- _Description of the task_:
Scan the lines below and report each one containing "body" by copying it.
Segment Start: Information shown
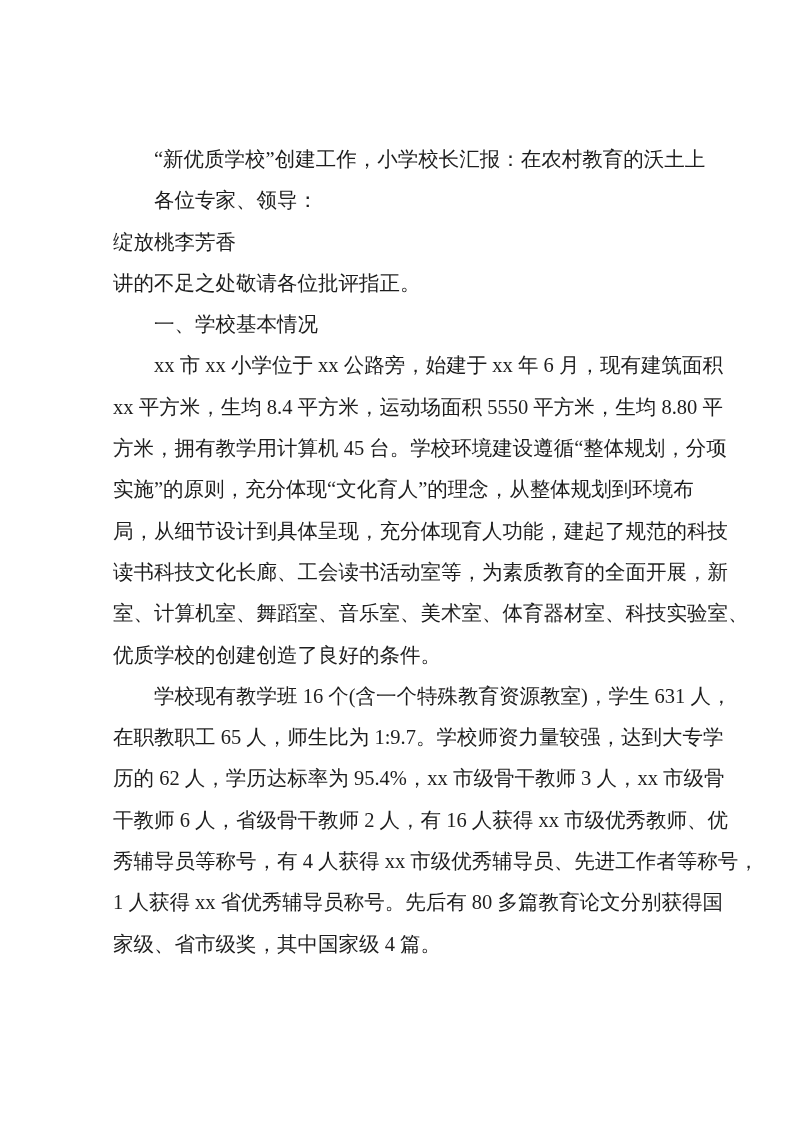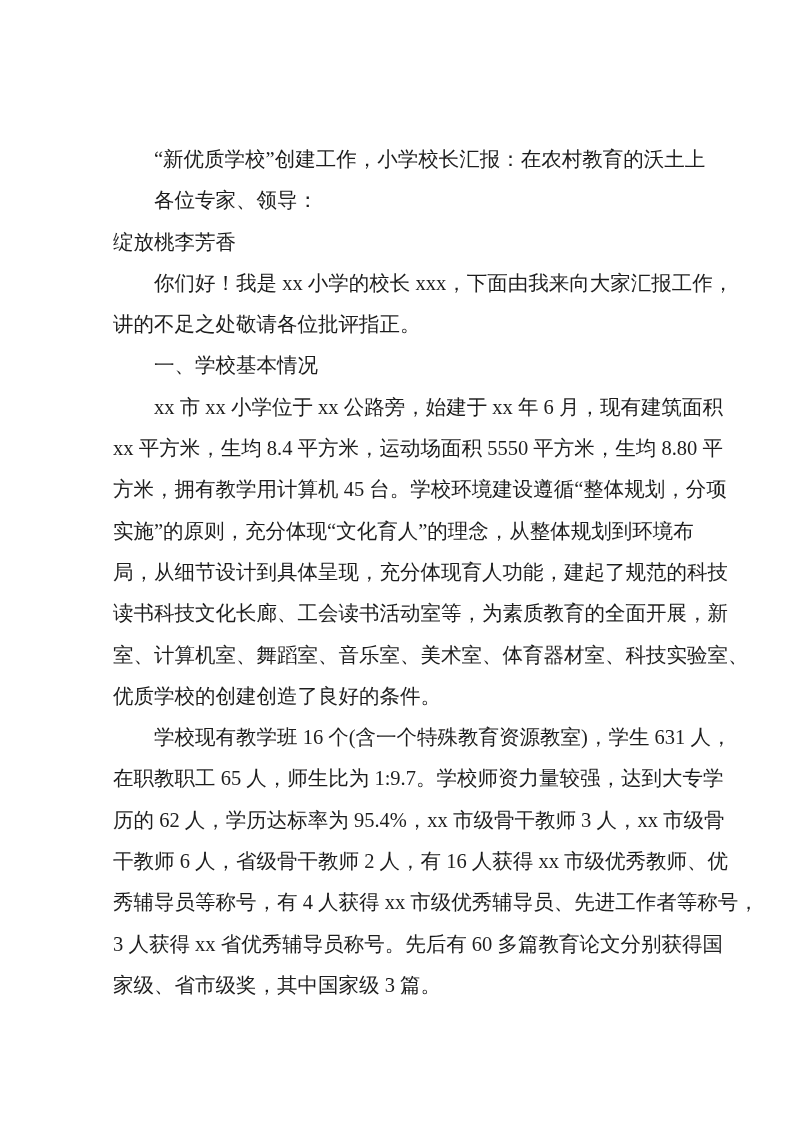--- a/index.html
+++ b/index.html
@@ -35,32 +35,31 @@
   }
 </style>
 </head>
 <body>
 
 <div class="page">
   <div class="doc-body" id="doc-body">
       <div class="line indent">“新优质学校”创建工作，小学校长汇报：在农村教育的沃土上</div>
       <div class="line indent">各位专家、领导：</div>
       <div class="line">绽放桃李芳香</div>
-      <div class="line indent">你们好！我是 xx 小学的校长 xxx，下面由我来向大家汇报工作，</div>
       <div class="line">讲的不足之处敬请各位批评指正。</div>
       <div class="line indent">一、学校基本情况</div>
       <div class="line indent">xx 市 xx 小学位于 xx 公路旁，始建于 xx 年 6 月，现有建筑面积</div>
       <div class="line">xx 平方米，生均 8.4 平方米，运动场面积 5550 平方米，生均 8.80 平</div>
       <div class="line">方米，拥有教学用计算机 45 台。学校环境建设遵循“整体规划，分项</div>
       <div class="line">实施”的原则，充分体现“文化育人”的理念，从整体规划到环境布</div>
       <div class="line">局，从细节设计到具体呈现，充分体现育人功能，建起了规范的科技</div>
       <div class="line">读书科技文化长廊、工会读书活动室等，为素质教育的全面开展，新</div>
       <div class="line">室、计算机室、舞蹈室、音乐室、美术室、体育器材室、科技实验室、</div>
       <div class="line">优质学校的创建创造了良好的条件。</div>
       <div class="line indent">学校现有教学班 16 个(含一个特殊教育资源教室)，学生 631 人，</div>
       <div class="line">在职教职工 65 人，师生比为 1:9.7。学校师资力量较强，达到大专学</div>
       <div class="line">历的 62 人，学历达标率为 95.4%，xx 市级骨干教师 3 人，xx 市级骨</div>
       <div class="line">干教师 6 人，省级骨干教师 2 人，有 16 人获得 xx 市级优秀教师、优</div>
       <div class="line">秀辅导员等称号，有 4 人获得 xx 市级优秀辅导员、先进工作者等称号，</div>
-      <div class="line">3 人获得 xx 省优秀辅导员称号。先后有 60 多篇教育论文分别获得国</div>
-      <div class="line">家级、省市级奖，其中国家级 3 篇。</div>
+      <div class="line">1 人获得 xx 省优秀辅导员称号。先后有 80 多篇教育论文分别获得国</div>
+      <div class="line">家级、省市级奖，其中国家级 4 篇。</div>
     </div>
 </div>
 
 </body></html>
Segment End: Information shown
- _Expected answer_:
 <body>
   <div class="doc-body" id="doc-body">
 </body></html>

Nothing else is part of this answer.